EXERCISE OBJECTIVE: Reproduce word for word, from the entries below, the line with "- There are", the line with "invoke it by", and every line between them, and nothing more.

AVAILABLE RECORDS:

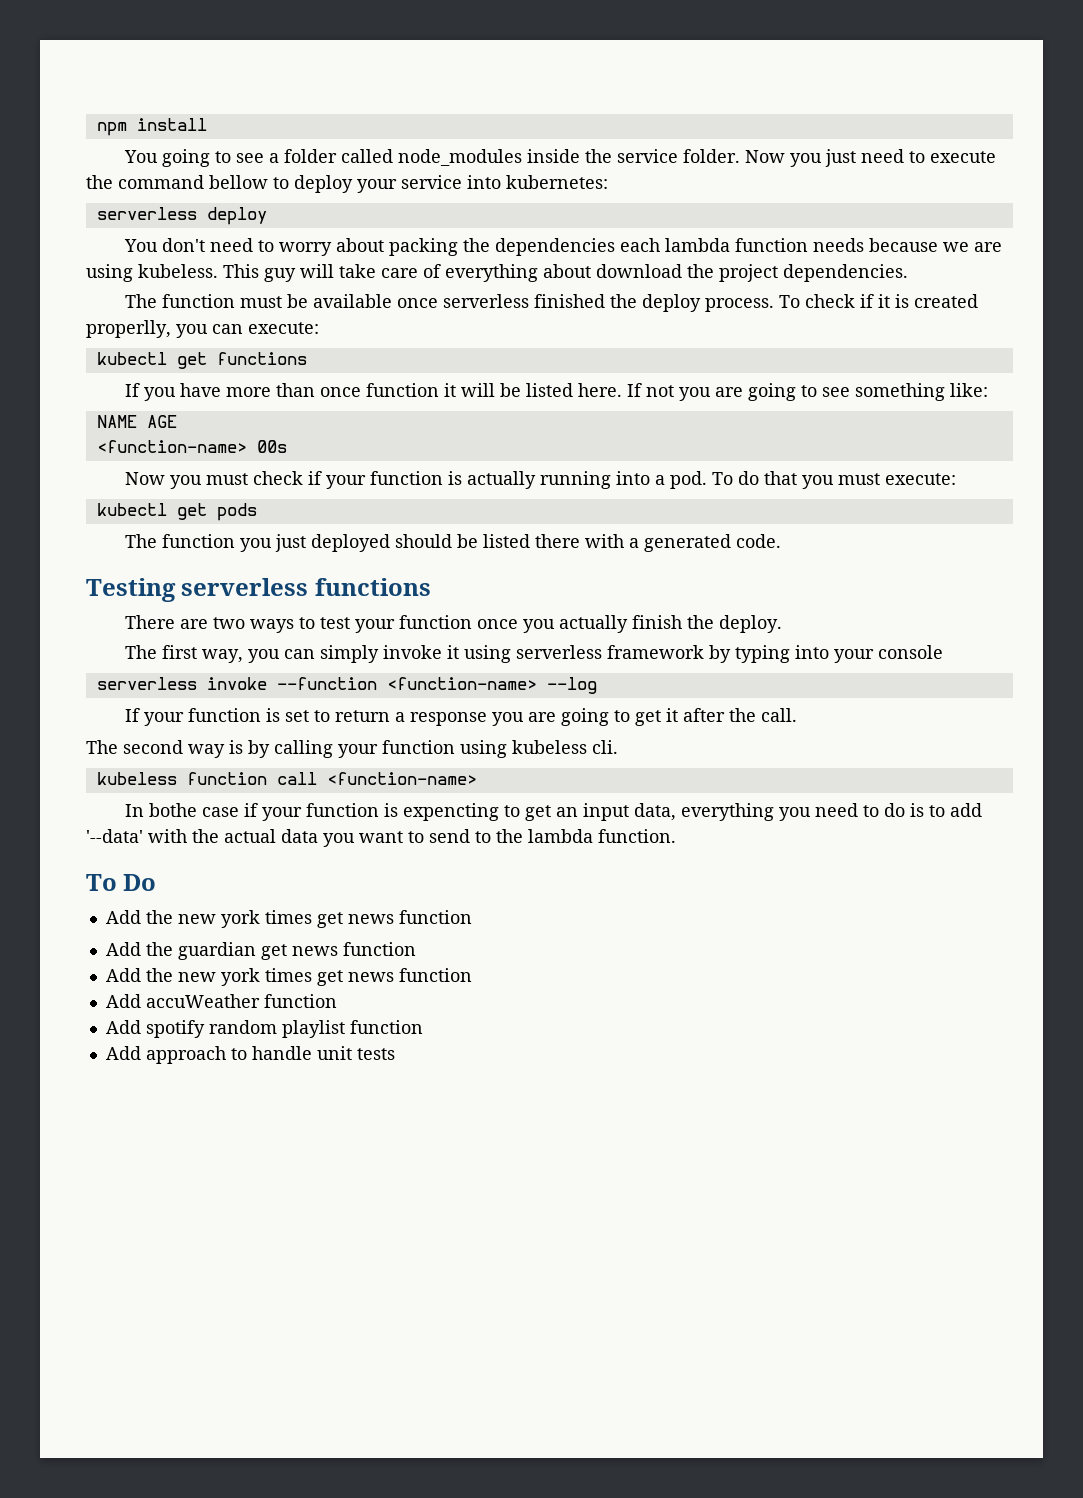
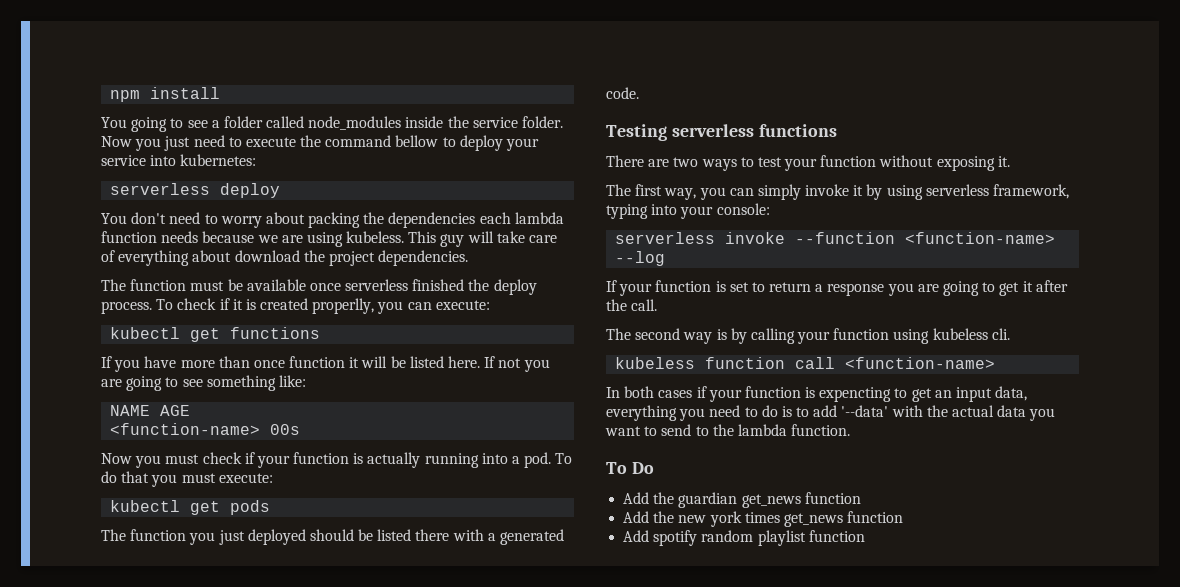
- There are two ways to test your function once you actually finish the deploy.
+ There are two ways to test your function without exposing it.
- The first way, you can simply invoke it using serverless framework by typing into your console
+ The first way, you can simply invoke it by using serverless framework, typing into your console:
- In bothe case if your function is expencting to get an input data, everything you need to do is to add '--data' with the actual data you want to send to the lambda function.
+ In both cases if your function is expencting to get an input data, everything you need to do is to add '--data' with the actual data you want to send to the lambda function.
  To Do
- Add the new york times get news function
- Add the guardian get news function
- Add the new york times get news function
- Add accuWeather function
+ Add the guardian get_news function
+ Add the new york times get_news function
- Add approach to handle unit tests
---
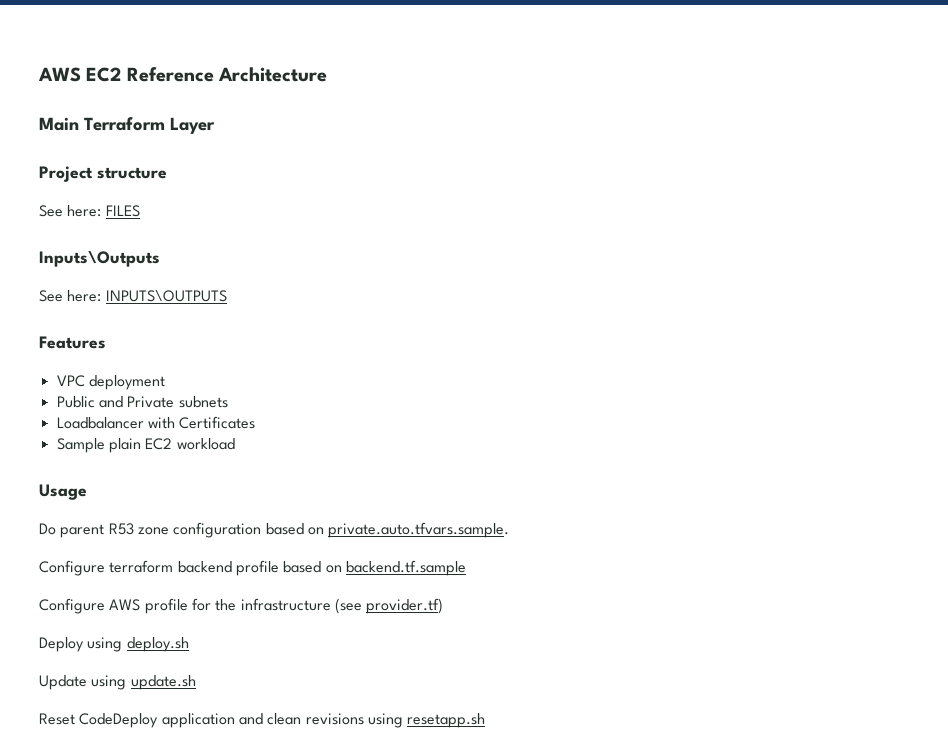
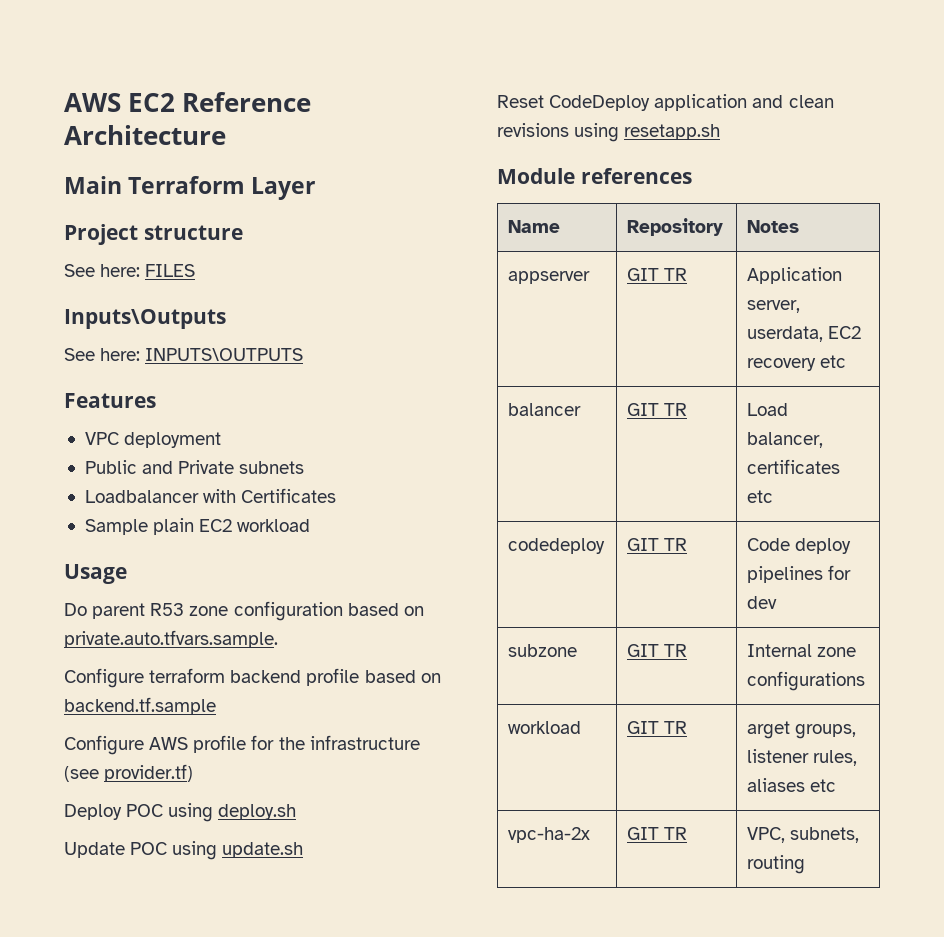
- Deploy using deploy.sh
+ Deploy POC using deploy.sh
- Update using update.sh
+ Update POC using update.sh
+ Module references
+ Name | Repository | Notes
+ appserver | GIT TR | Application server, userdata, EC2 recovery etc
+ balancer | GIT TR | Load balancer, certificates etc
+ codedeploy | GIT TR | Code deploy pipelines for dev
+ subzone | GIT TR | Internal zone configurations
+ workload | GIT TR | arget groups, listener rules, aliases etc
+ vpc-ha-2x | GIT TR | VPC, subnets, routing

RESPONSE TO THIS TASK:
- There are two ways to test your function once you actually finish the deploy.
+ There are two ways to test your function without exposing it.
- The first way, you can simply invoke it using serverless framework by typing into your console
+ The first way, you can simply invoke it by using serverless framework, typing into your console:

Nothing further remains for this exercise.